The trial of a man accused in 2018 of killing a fisherman in Bath Top. Delayed by situation takes an unusual turn
street. JONES — The trial of one of two men charged in connection with the death of a hunter in the Rose Lake State Wildlife Area nearly five years ago has been delayed for three months while prosecutors and defense attorneys work out issues in the case.
Among the issues, according to the defense: whether someone else killed Chong Mua Yang of Lansing.
29th Circuit Court Judge Shannon Schlegel agreed this week to postpone Thomas Olson’s trial after the state attorney general’s office and Olson’s attorneys determined they needed more time to prepare “in the interest of justice.”
Prosecutors and defense attorneys agreed that Olson should be released on personal bond with a GPS tether under home confinement while Discovery continues the case, but Schlegel denied the bond.
“We are working collaboratively with prosecutors and police to determine who killed Mr. Yang,” Michael Manley, one of Olson’s attorneys, said Wednesday.
Attorney General Dana Nessel’s office declined to comment.

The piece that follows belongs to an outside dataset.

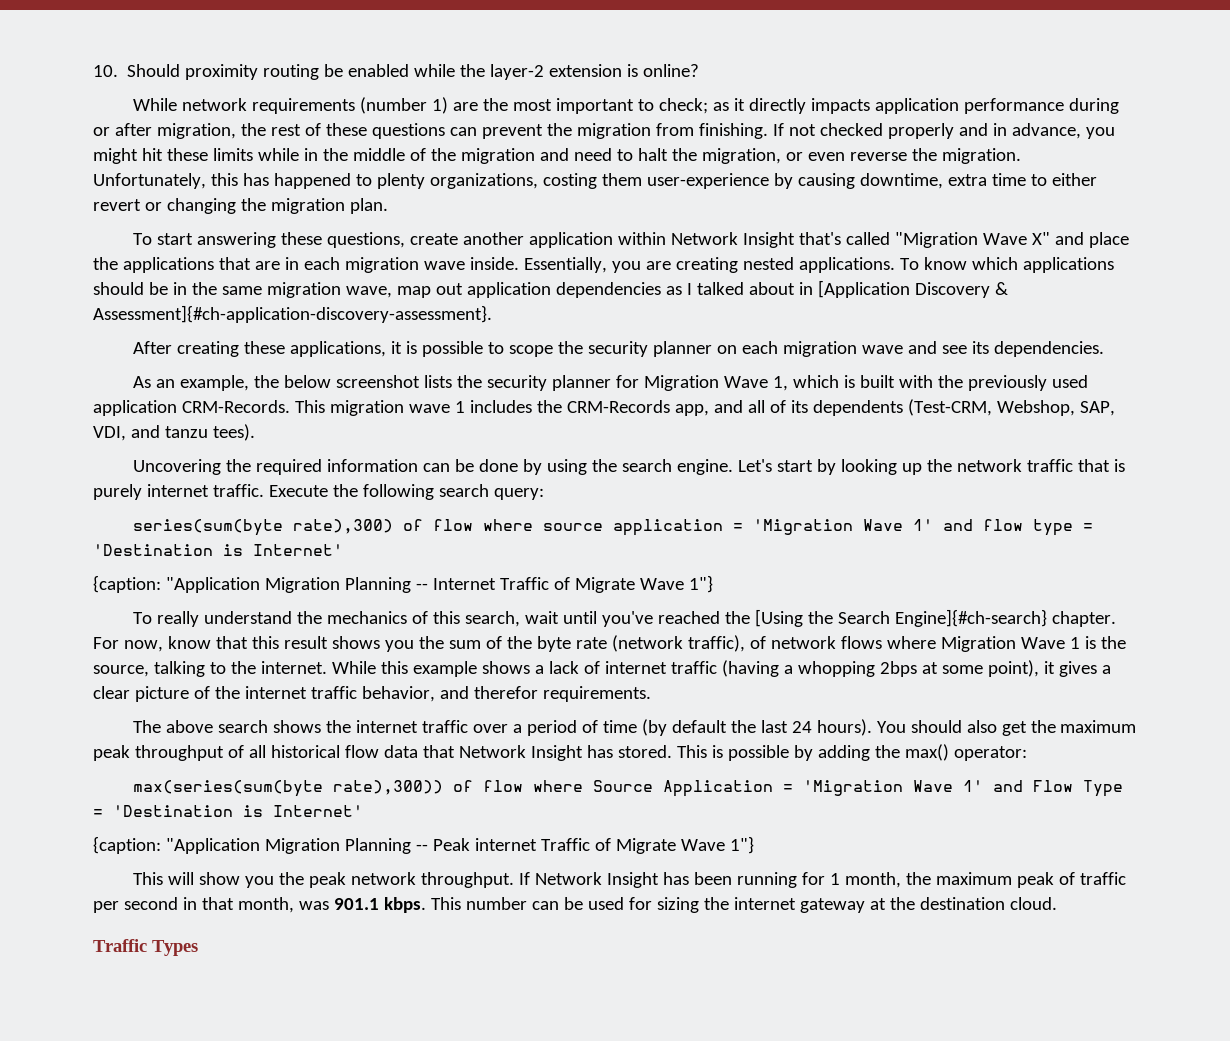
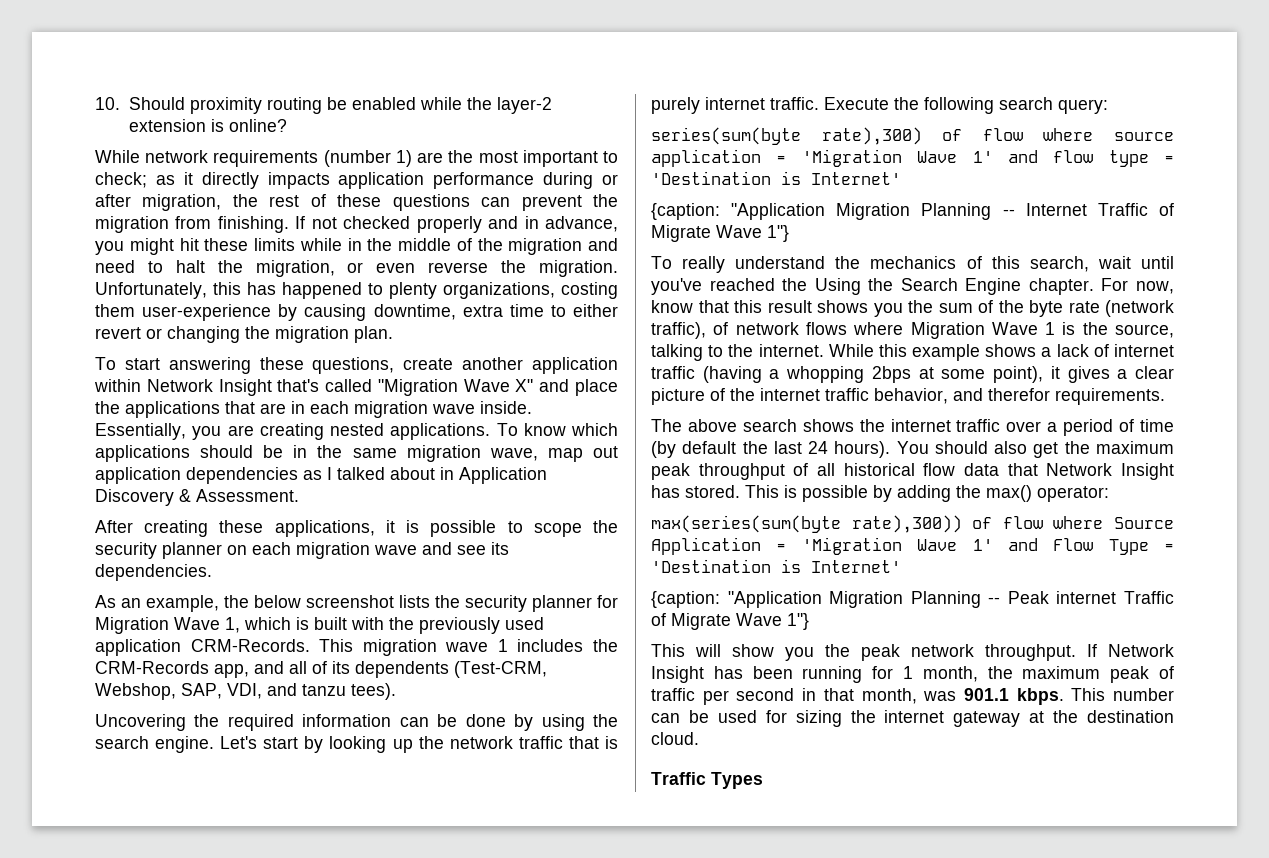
[817,280,910,298] [Application -> [459,467,547,484] Application
[93,305,492,323] Assessment]{#ch-application-discovery-assessment}. -> [196,489,299,502] Assessment.
[754,609,803,627] [Using -> [814,278,861,295] Using
[894,609,1047,627] Engine]{#ch-search} -> [965,278,1022,295] Engine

Olson, 34, of Grand Blanc Township, and Robert Rodway, 34, of St. John’s, are charged with killing Yang, who was shot in the back of the head during a state land chase in the town of Bath on November 16, 2018.
The two men admitted to hunting in the general area where Yang was killed that day but denied any involvement in his death. Police said they didn’t learn the men were fishing in Rose Lake that day until years later, and Rodway and Olson weren’t charged until late 2022.

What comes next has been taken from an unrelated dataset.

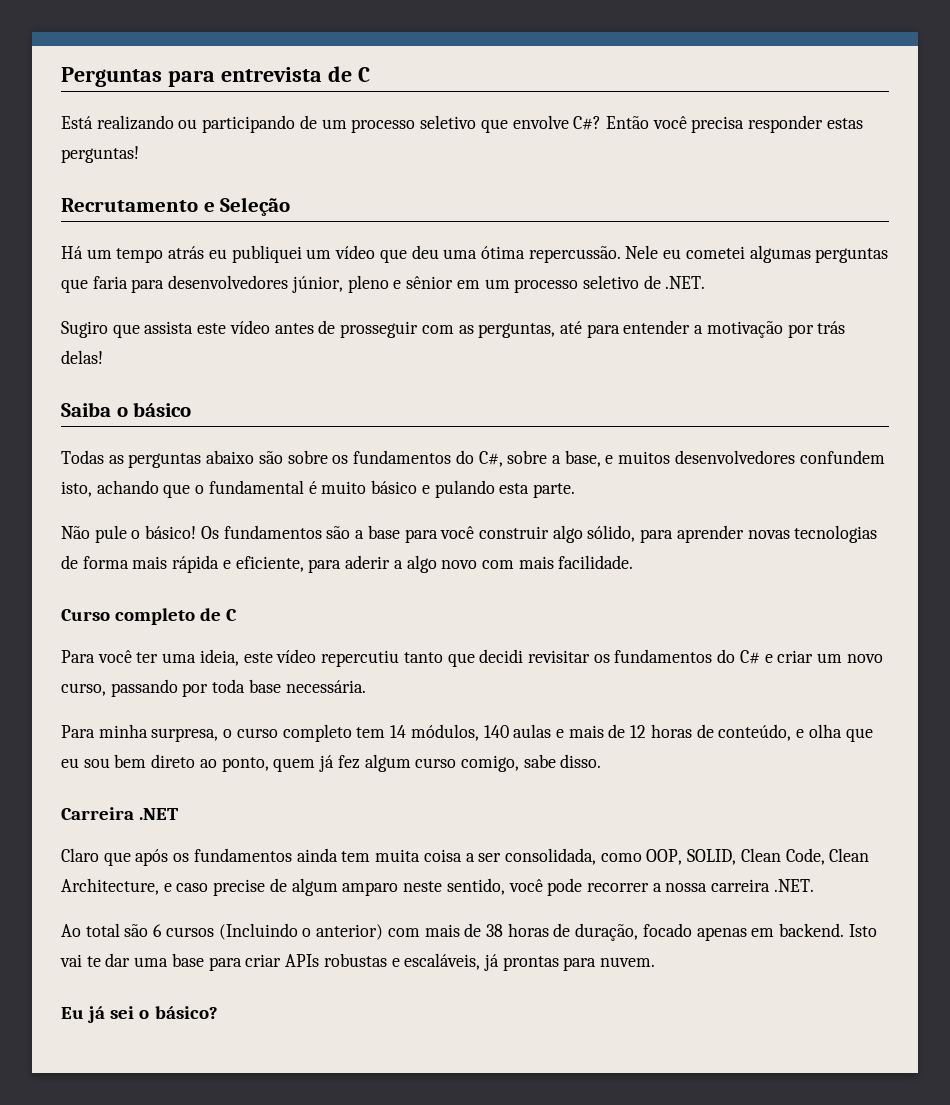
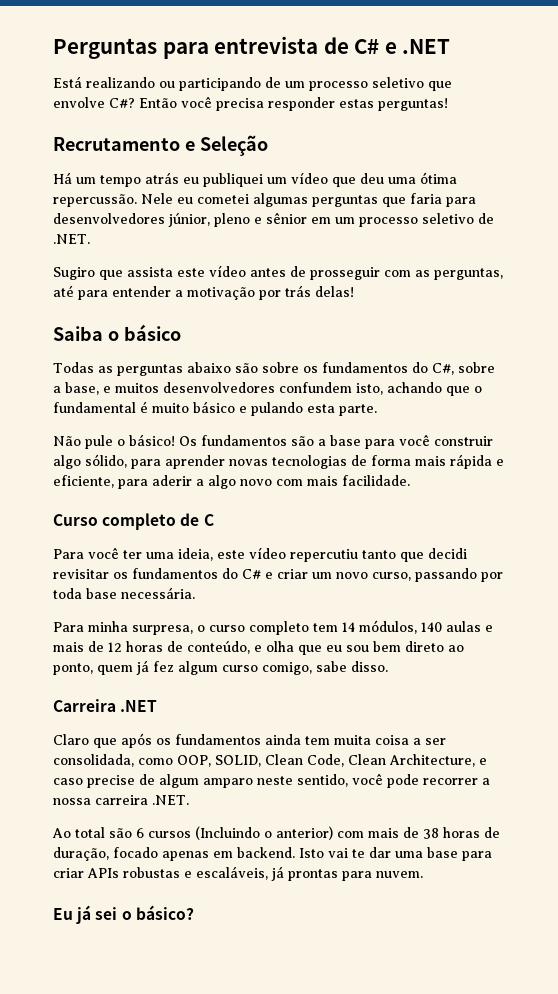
[357,67,370,82] C -> [354,39,451,54] C# e .NET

There are no eyewitnesses or physical evidence linking either man to the murder, and police used GPS location data and a series of text messages between Rodway and Olson to tie them to the murder.
Searches of the men’s phones turned up several text messages between them indicating an investigation into Yang’s death, including an April 2020 photo showing the two men in fishing gear at Lake Rose, along with a message that read: “Couple of cold-blooded killers revisiting Crime scene “.
Another message from September 2020 included a photo of a reward poster that Yang’s family had put up in the area and read, “They didn’t catch ya,” updated to “us,” according to the affidavit. There were also messages referring to a “killing field”, people being chased, shooting noises and explicit racial epithets.
In a preliminary examination in March, Nessel’s office argued that the letters showed an awareness of guilt and constituted confessions. Defense lawyers argued that the letters were nothing more than dark humor.
Rodway and Olson have been held without bail since their arrests late last year.
During a hearing in late June, Manley demanded a speedy trial for Olson and argued that they had new information that cast doubt on the GPS location data police used to place Olson in the general area of the body.
He also said that a shoe print found in the snow near Yang’s body matched a shoe worn by a local man who was cleared by the police as a suspect. He said that this evidence was not presented in the preliminary examination.
In their written stipulation to adjourn the trial, attorneys for Nessel and Olson said they had been meeting since the hearing ended in June.
“Experts from both sides met,” she said. “Additional discoveries are being shared and the parties are moving closer to resolving the critical issues in this case.”
Discovery cases include information discs that were not turned over to defense attorneys and “are not the fault of either party as well as additional discovery that has come to light since June 2023.”
Nessel’s office withdrew its earlier argument that Olson was a flight risk and a danger to the community and requested his release on personal bail. The condition depended on Olson giving bail, but Schlegel did not sign the proposed order and refused the bond.
Olson and Rodeway are charged with first-degree murder, with an alternative charge of second-degree murder, along with one count each of firearm possession.
Rodway’s trial is set to begin in late September. Olson’s trial was scheduled to begin on Wednesday, but is now scheduled to begin in mid-November.